==== Available data
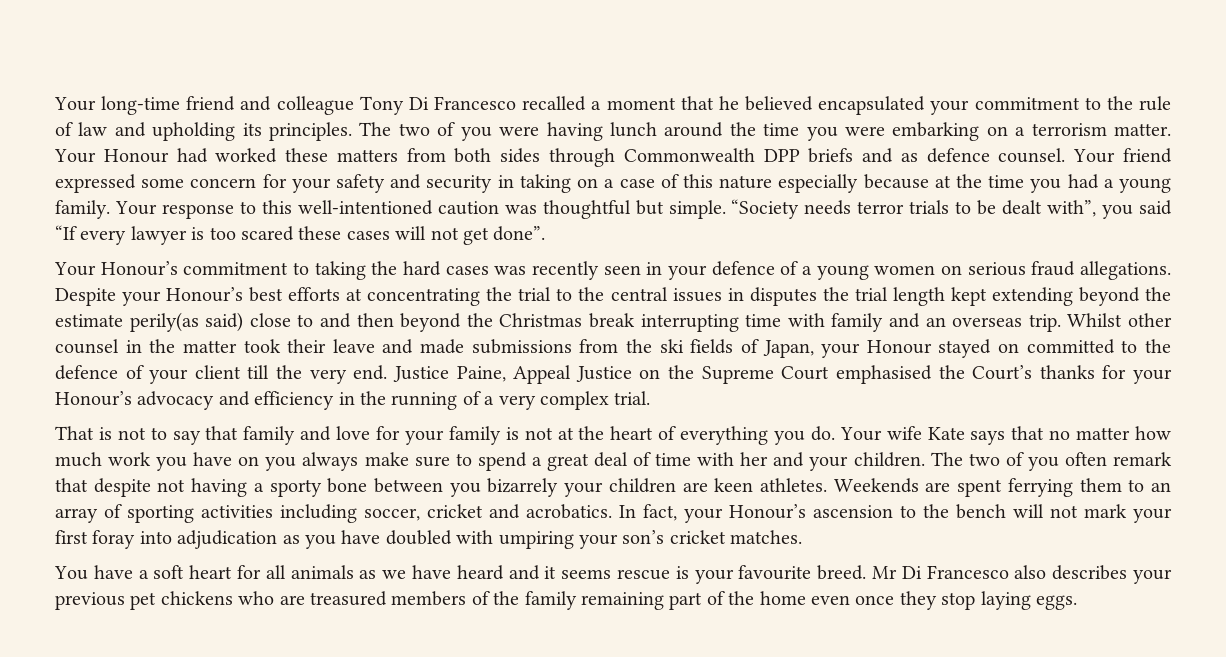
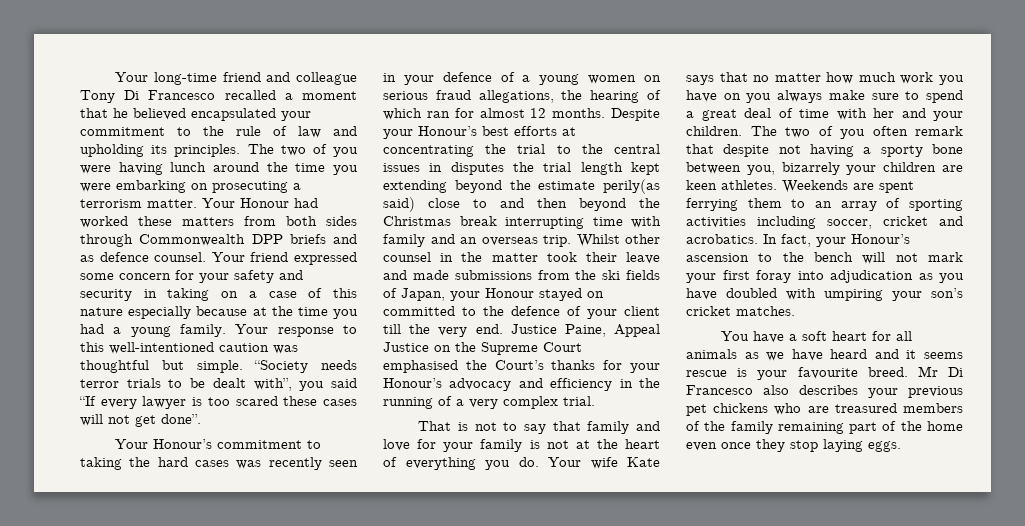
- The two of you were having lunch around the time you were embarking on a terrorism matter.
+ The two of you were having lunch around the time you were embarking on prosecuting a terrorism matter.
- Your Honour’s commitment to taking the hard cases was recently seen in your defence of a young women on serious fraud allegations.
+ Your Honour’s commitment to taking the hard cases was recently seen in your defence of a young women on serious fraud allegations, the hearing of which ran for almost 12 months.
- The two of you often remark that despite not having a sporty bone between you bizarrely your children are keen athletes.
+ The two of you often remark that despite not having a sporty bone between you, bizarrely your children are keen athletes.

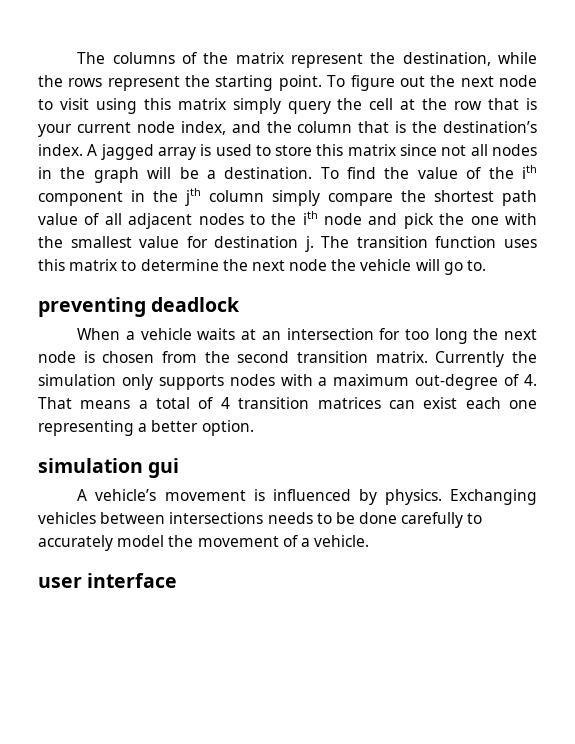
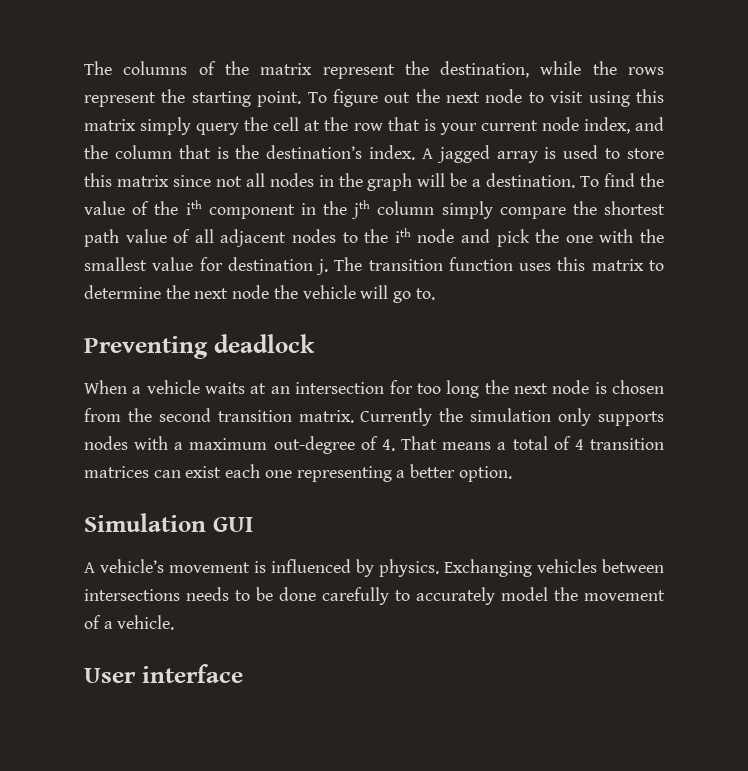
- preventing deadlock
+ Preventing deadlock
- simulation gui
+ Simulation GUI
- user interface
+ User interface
========
Problem description :: Write every record out again exactly; no pictures belong in the copy.

Expected answer ::
- The two of you were having lunch around the time you were embarking on a terrorism matter.
+ The two of you were having lunch around the time you were embarking on prosecuting a terrorism matter.
- Your Honour’s commitment to taking the hard cases was recently seen in your defence of a young women on serious fraud allegations.
+ Your Honour’s commitment to taking the hard cases was recently seen in your defence of a young women on serious fraud allegations, the hearing of which ran for almost 12 months.
- The two of you often remark that despite not having a sporty bone between you bizarrely your children are keen athletes.
+ The two of you often remark that despite not having a sporty bone between you, bizarrely your children are keen athletes.

- preventing deadlock
+ Preventing deadlock
- simulation gui
+ Simulation GUI
- user interface
+ User interface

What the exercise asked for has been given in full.